Are you interested in making an impact on your operational and service results?  Are you concerned that standards have fallen due to lack of corporate budget for monitoring? Do you want make a difference with a nominal investment in time and money? 

There is a saying, “You cannot manage what you do not measure”.  Linda Amraen, Global Director of Client Services of Hospitality at BARE International,  provides an overview of the Self-Audit methodology and why deploying Self-Audit to ensure your team is performing according to standards is important in mitigation of risk and overall improvement. 

Circumstances led me to travel in the pandemic time and to stay in several highly rated, branded of hotels.  My 9 to 5 has me responsible for creation of programs to measure compliance so I am acutely attuned to establishing and to meeting standards. I was not prepared however, to check-in to find the room I was assigned had not been cleaned.  I do not mean new protocol sanitized/cleaned, I mean overall, base change the sheets cleaned.  It appears there were some obstacles operationally that put the room in as occupational when in fact this was not the case.  I made the front desk aware and they handled the problem remedially, providing a new room and resolving it to my satisfaction. However, use of the Self-Audit could have proactively prevented this circumstance from occurring!

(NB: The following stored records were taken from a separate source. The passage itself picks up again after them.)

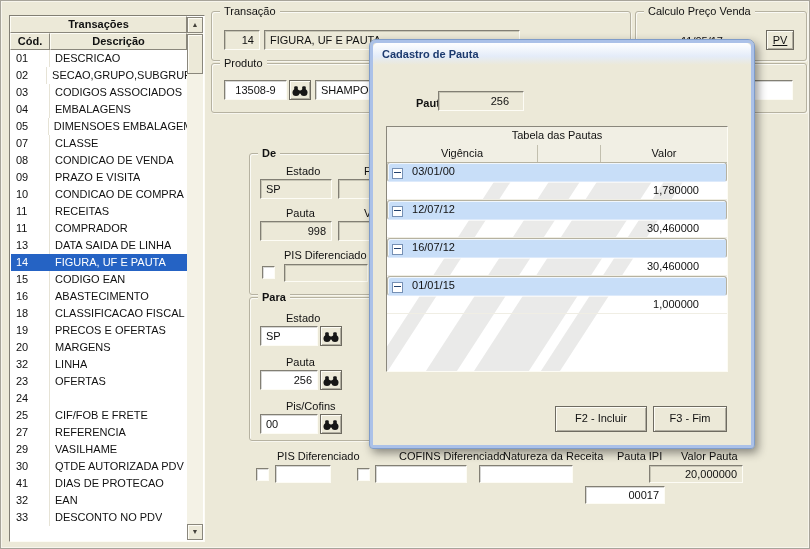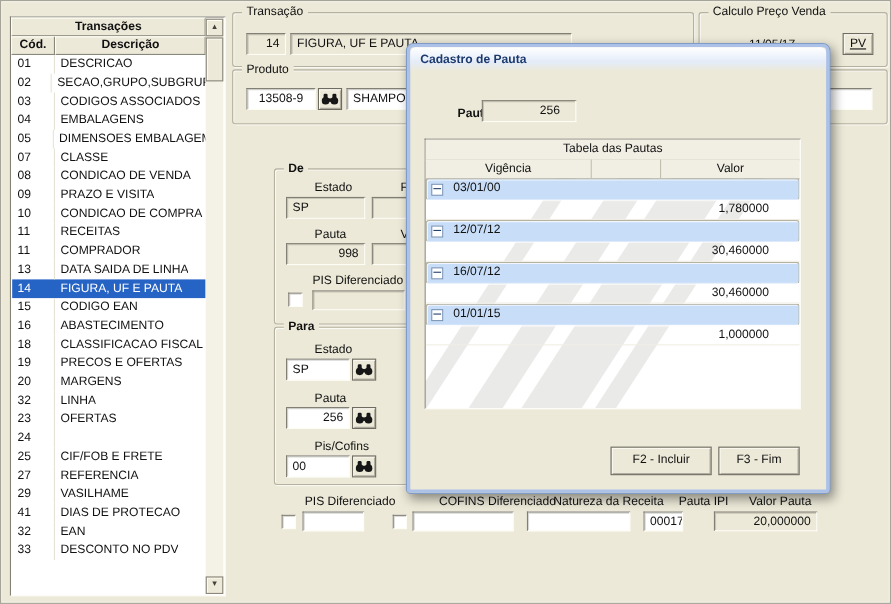"30" div.lrow { html: none -> <div> <span>30</span> <span>QTDE AUTORIZADA PDV</span> </div> }
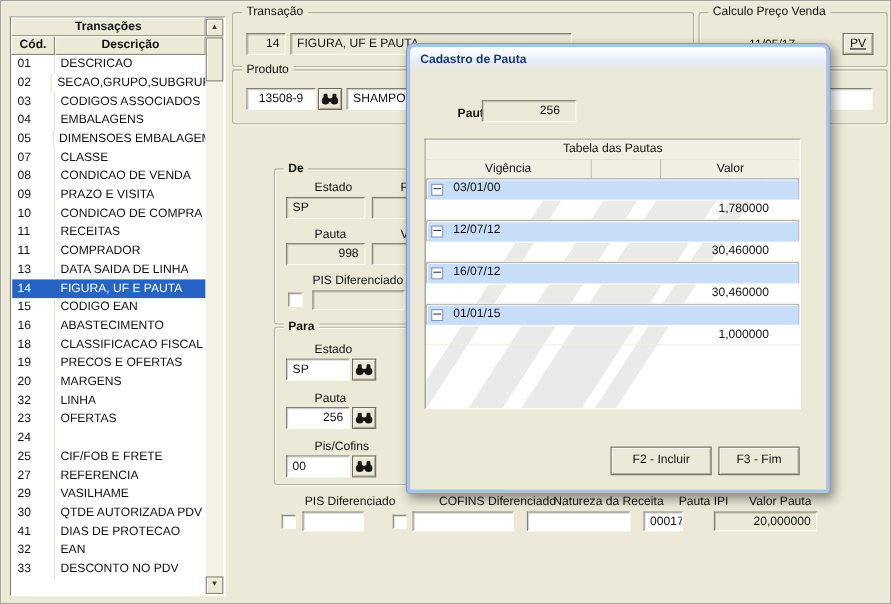"00017" div.field { top: 464px -> 485px; width: 36px -> 80px }
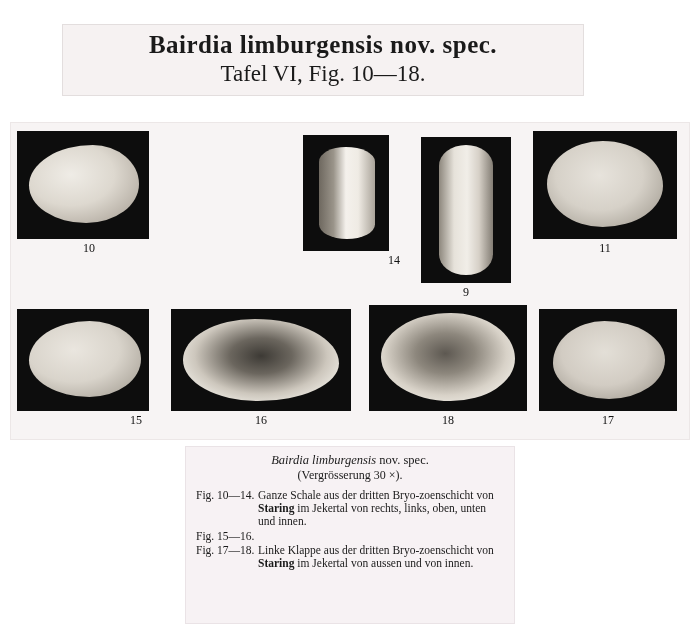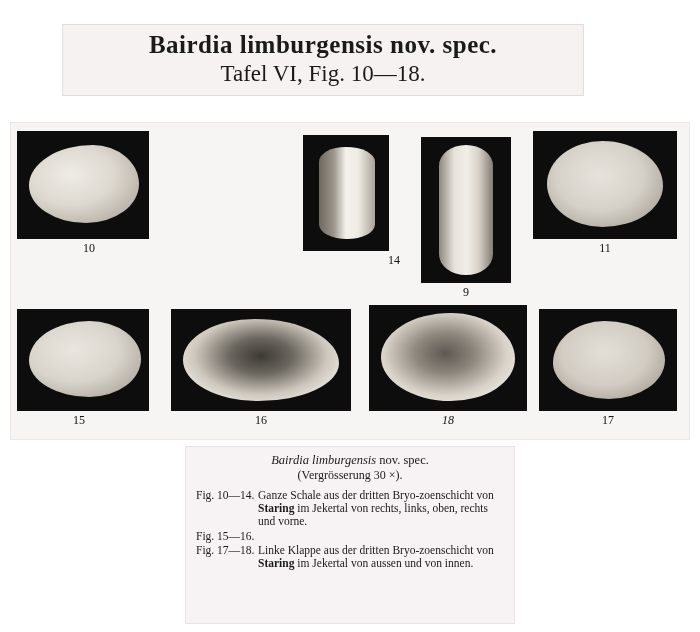"15" div.fig { padding-left: none -> 38px }
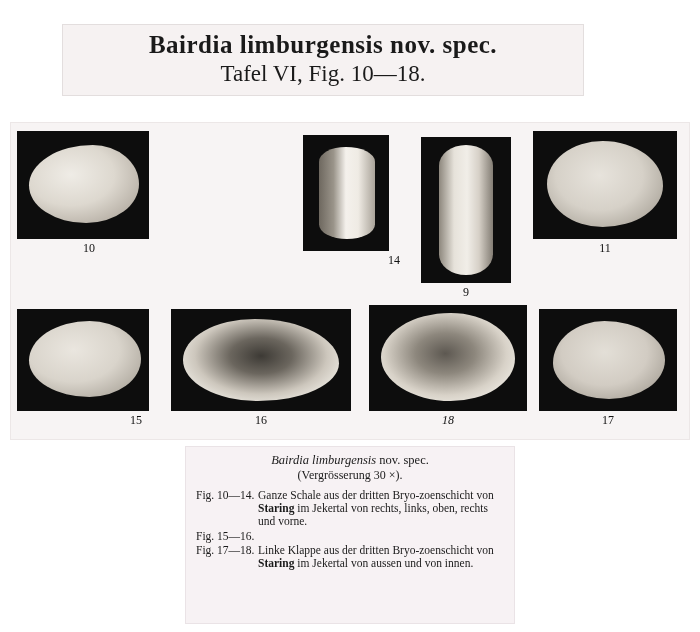"18" div.fig { font-style: italic -> none }
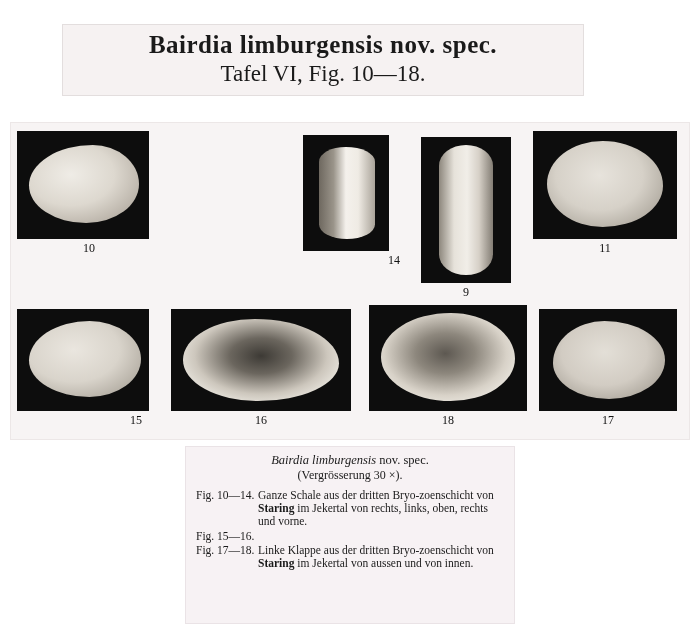"im Jekertal von rechts, links," span { text: rechts und vorne -> unten und innen }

Firstly, Self-Audit identifies opportunities so action can occur limiting future risk proactively addressing internal needs. Secondarily, the placebo effect results in people’s improved performance. When you let the team know that you will be auditing regularly, they will perform better overall.

Until you measure, you don’t know if something is getting better or worse or where even to begin to take actions. You leave the company exposed should there be an issue that has significant urgency or when goes unaddressed can result in a larger problem.

In the case I’ve described, creation of a Self-Audit checklist of the housekeeping procedures to clean a room, and the further identification of the room as ready for occupancy could have mitigated the risk of a guest, myself, entering a room that was not fully ready. The risk associated with loss of brand trust and guest safety far outweigh any cost associated with plan creation and implementation.

Likely your brand has many internal measurements that are required and already in place.  Some of these measures may look at cleanliness or compliance and are completed by a third-party audit company or by internal executive management.  Your company may measure voice of customer and employee satisfaction by survey post visit.  Perhaps there are Key Performance Measures (KPI’s) derived from hard data on strategic, operational or financial metrics that determine if benchmarks are met and how well your business aligns with competitors or your own past results. All of these measures are excellent to ensure continued improvement.  So how does Self-Audit fit in?

What is Self-Audit?

Self-Audit is a way to monitor strengths and weaknesses and to identify ways to continuously improve, innovate and show progress over time. The gaps between actual and goal can be prioritized resulting from completion of monitoring to ensure that improvement is fluid, risk reduced.  The beauty of Self-Audit is creation of programs can be easy to do by the location personnel.  They can take their future in to their own hands.

To create your own custom audit program, first consider the WHY behind the measure.

Do you want to ensure that you can be certified by an agency?  Have concern that everyone is doing things the right way, and consistently at that?  Want to provide ongoing feedback in an organized manner. Have Key Performance Indicators that need to be met?  Whatever your need, Self-Audit is a proven methodology with these four steps:

  1. Identify what metric you are trying to improve.
  2. Define the points that need to be monitored and what contributes to accuracy and consistency of the metric being met.
  3. Compile a tool to collect and organize the data.
  4. Actual collection, followed by synthesis of results.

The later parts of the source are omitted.